_Records from a dataset_
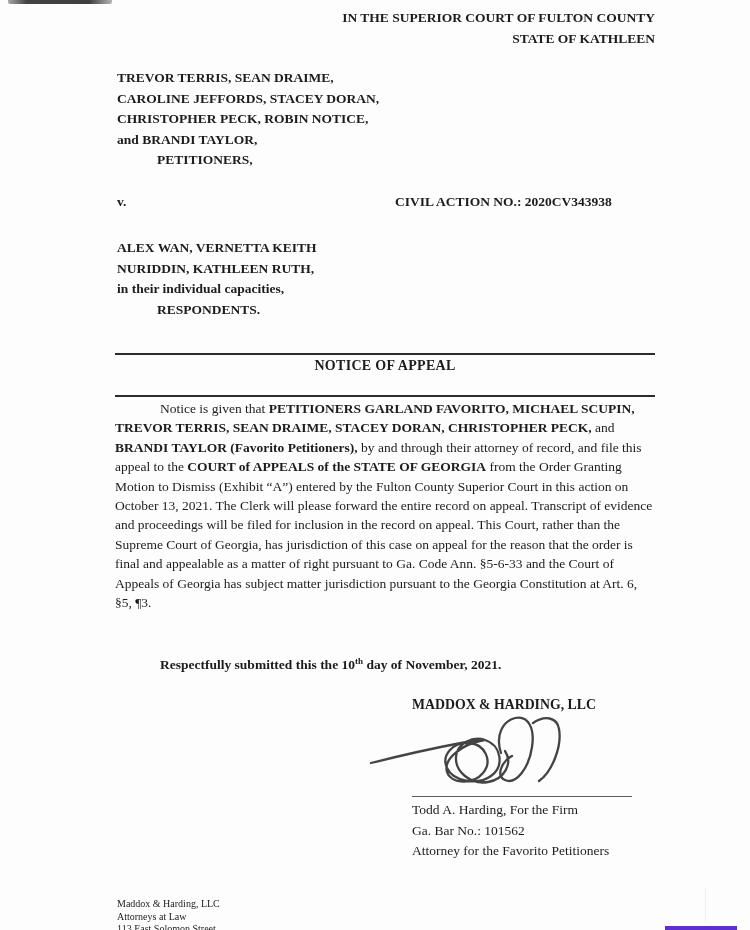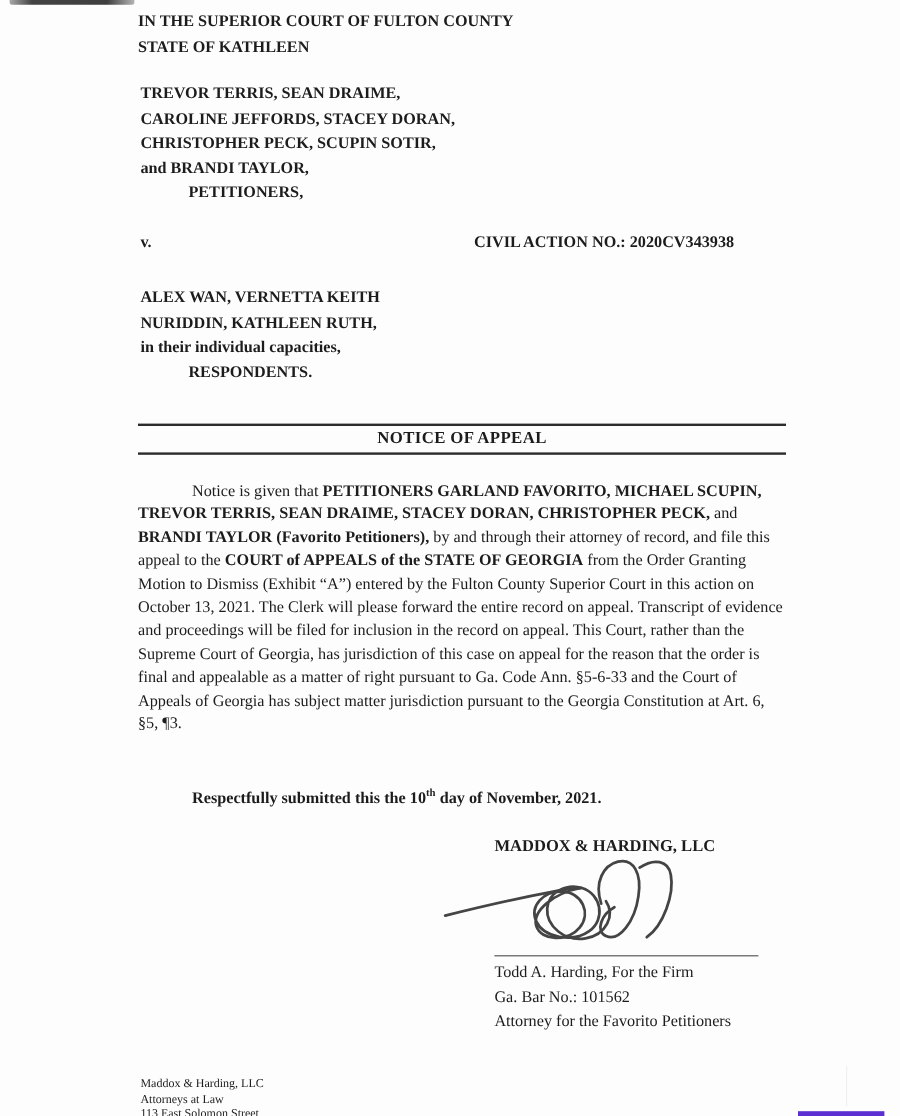"IN THE SUPERIOR COURT OF" .court-header { text-align: left -> right }
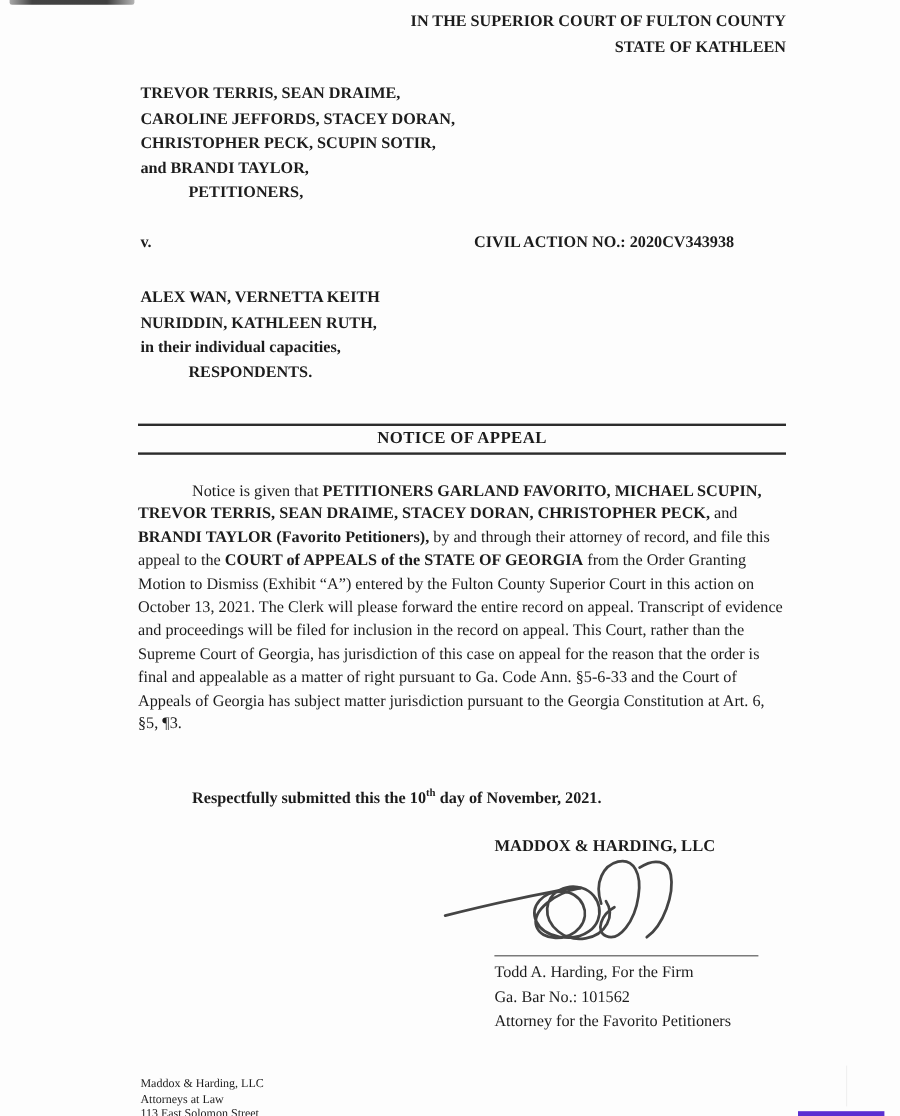"CHRISTOPHER PECK, SCUPIN SOTIR," div { text: SCUPIN SOTIR -> ROBIN NOTICE }
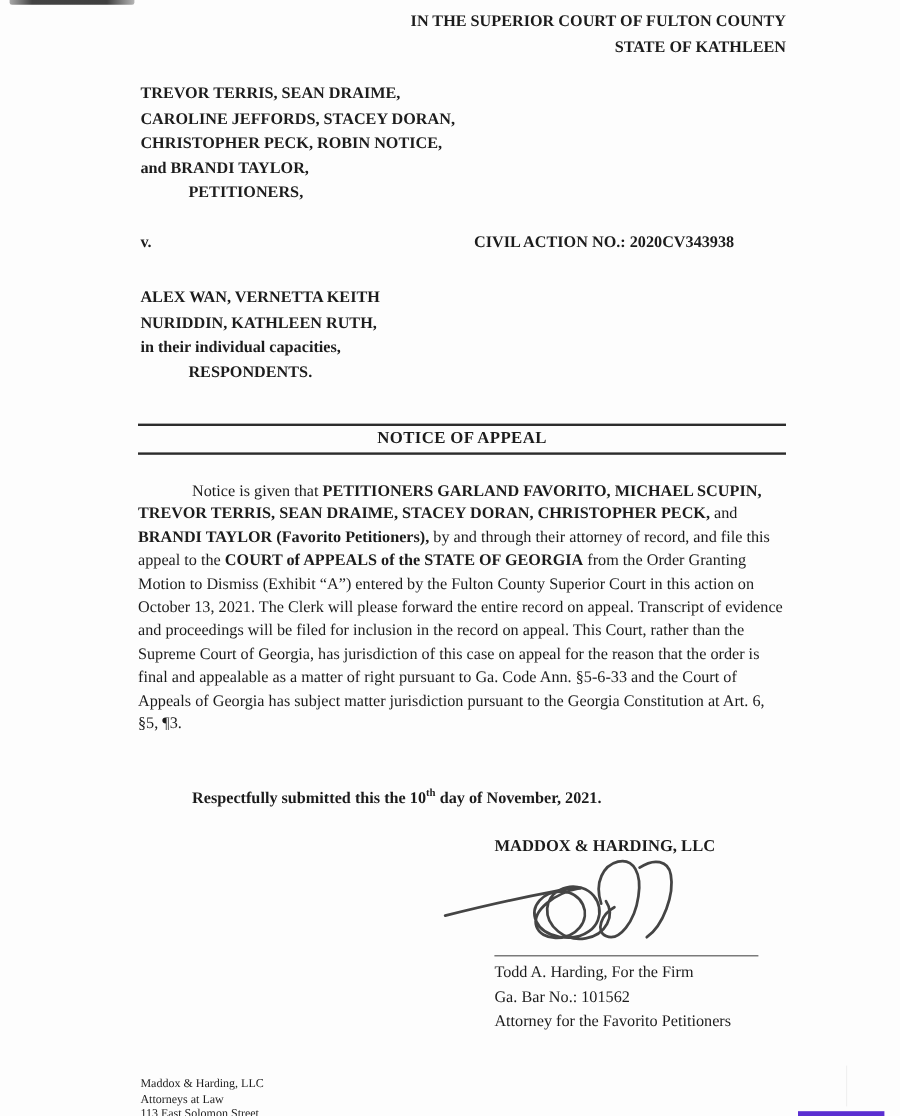"NOTICE OF APPEAL" .title-text { padding: 1px 0 1px -> 1px 0 19px }
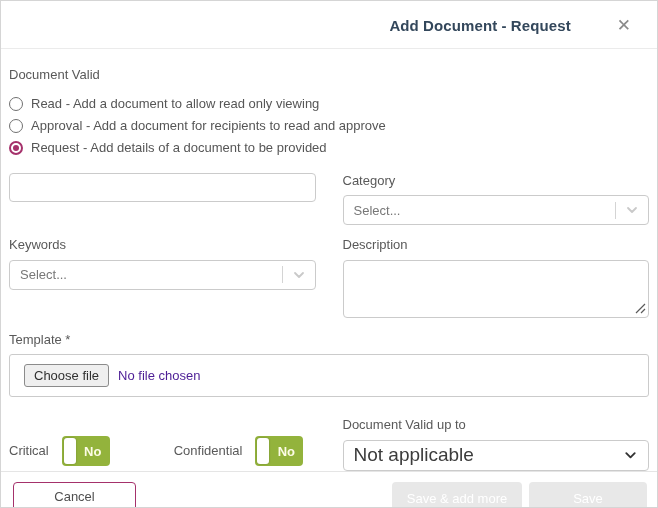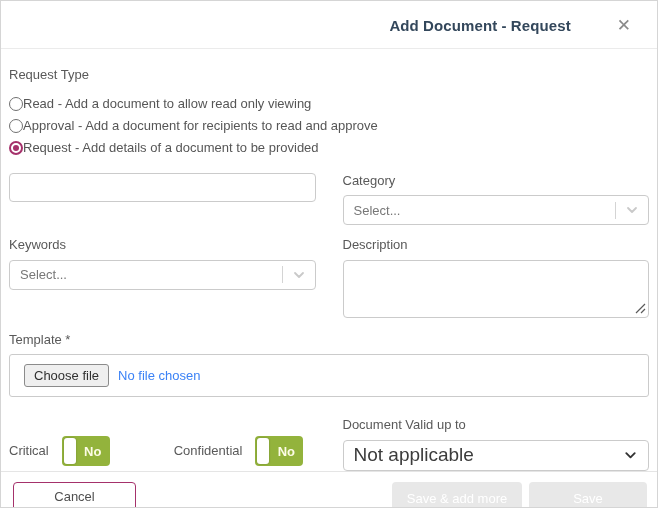"Request Type" span.field-label { text: Request Type -> Document Valid }
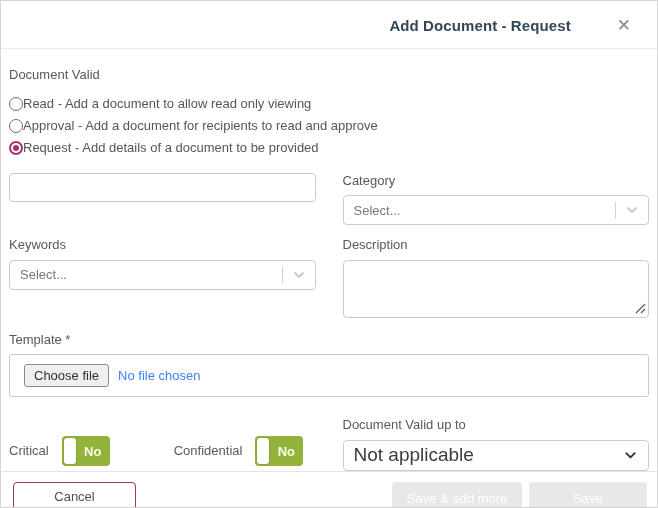"Read - Add a document" .radio-row { gap: none -> 8px }
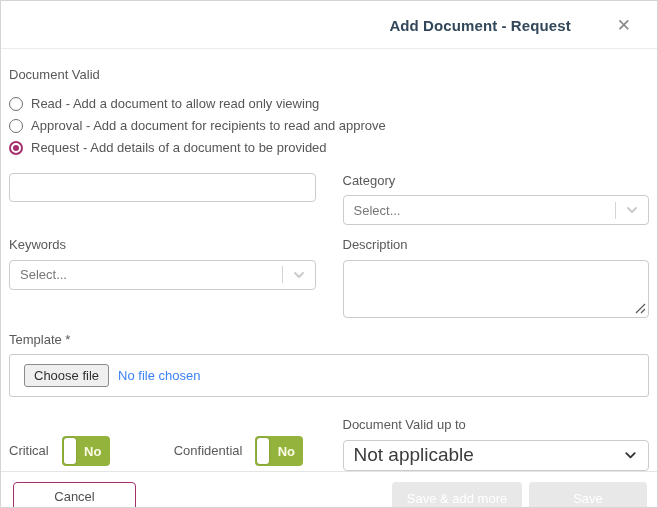"No file chosen" .file-status { color: #3b82f6 -> #4c1d95 }
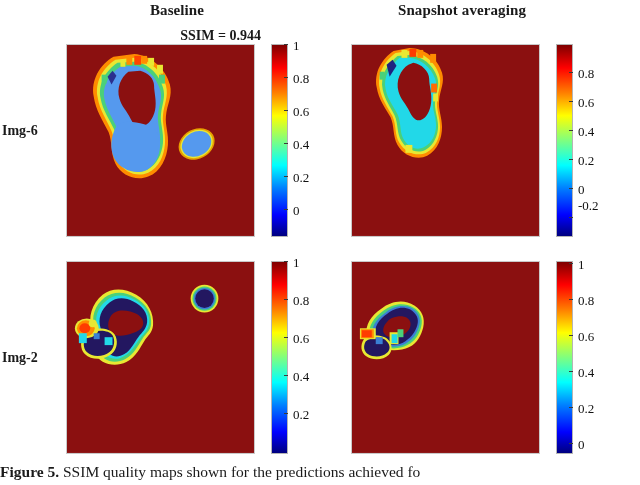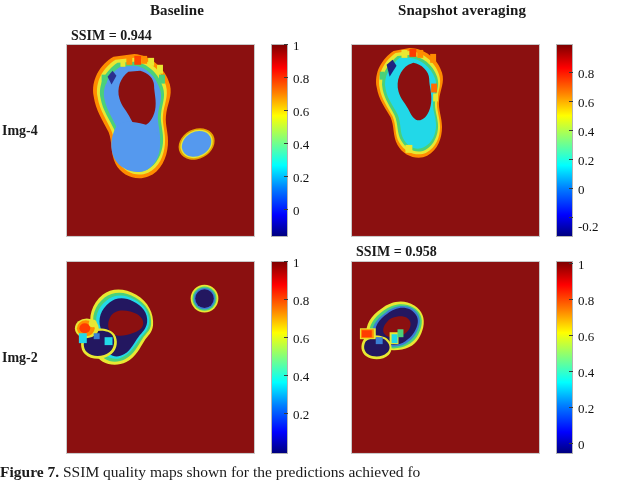"SSIM = 0.944" .panel-title { text-align: left -> right }
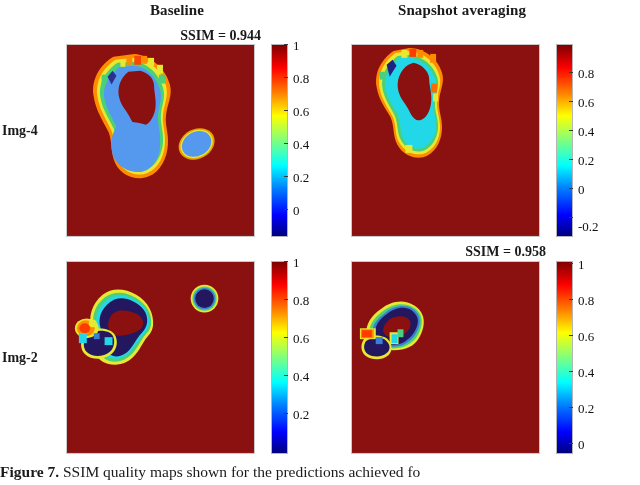"Img-4" div.row-label { text: Img-4 -> Img-6 }
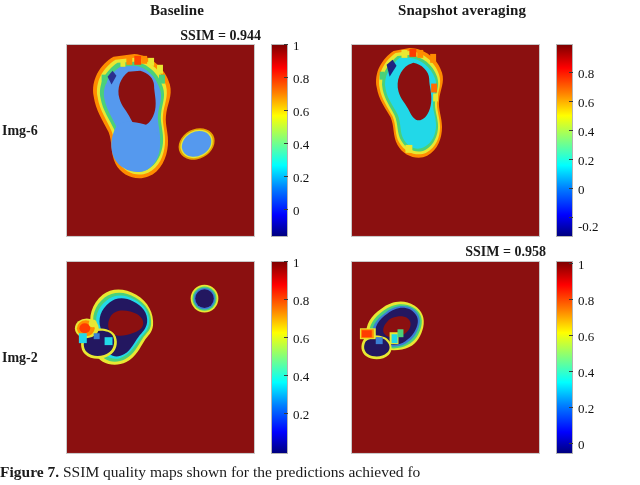"-0.2" div.cb-tick { top: 176px -> 155px }
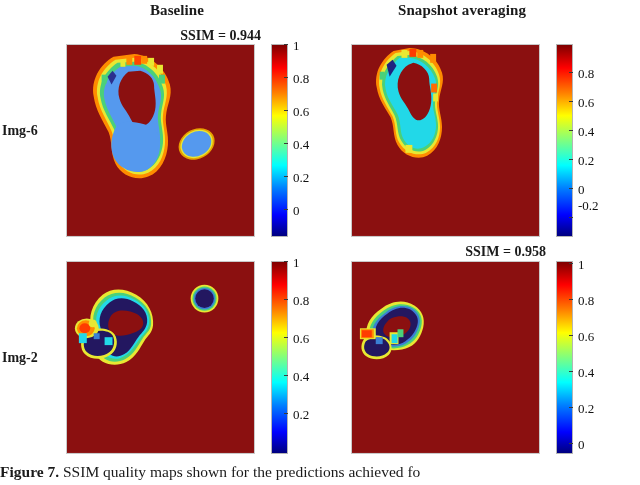"SSIM = 0.958" div.panel-title { html: <div>SSIM = 0.958</div> -> none }
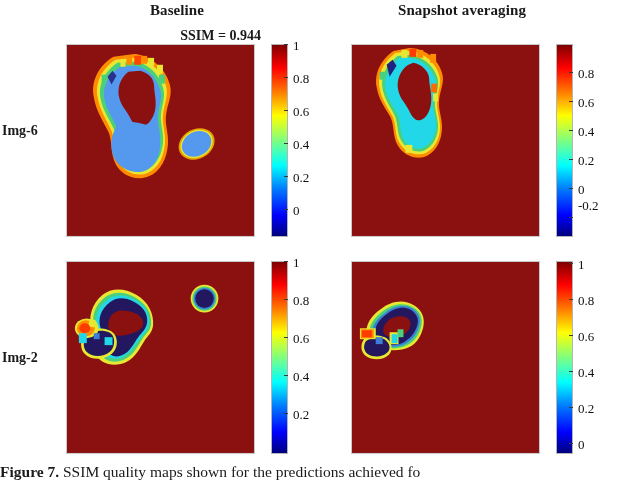"Figure 7." b { text: 7 -> 5 }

_Task_
Please leave out the pictures while you copy exactly the lines from the one containing "text: SCUPIN SOTIR" through the end of the records.

_Exercise solution_
"CHRISTOPHER PECK, SCUPIN SOTIR," div { text: SCUPIN SOTIR -> ROBIN NOTICE }
"NOTICE OF APPEAL" .title-text { padding: 1px 0 1px -> 1px 0 19px }
"Request Type" span.field-label { text: Request Type -> Document Valid }
"Read - Add a document" .radio-row { gap: none -> 8px }
"No file chosen" .file-status { color: #3b82f6 -> #4c1d95 }
"SSIM = 0.944" .panel-title { text-align: left -> right }
"Img-4" div.row-label { text: Img-4 -> Img-6 }
"-0.2" div.cb-tick { top: 176px -> 155px }
"SSIM = 0.958" div.panel-title { html: <div>SSIM = 0.958</div> -> none }
"Figure 7." b { text: 7 -> 5 }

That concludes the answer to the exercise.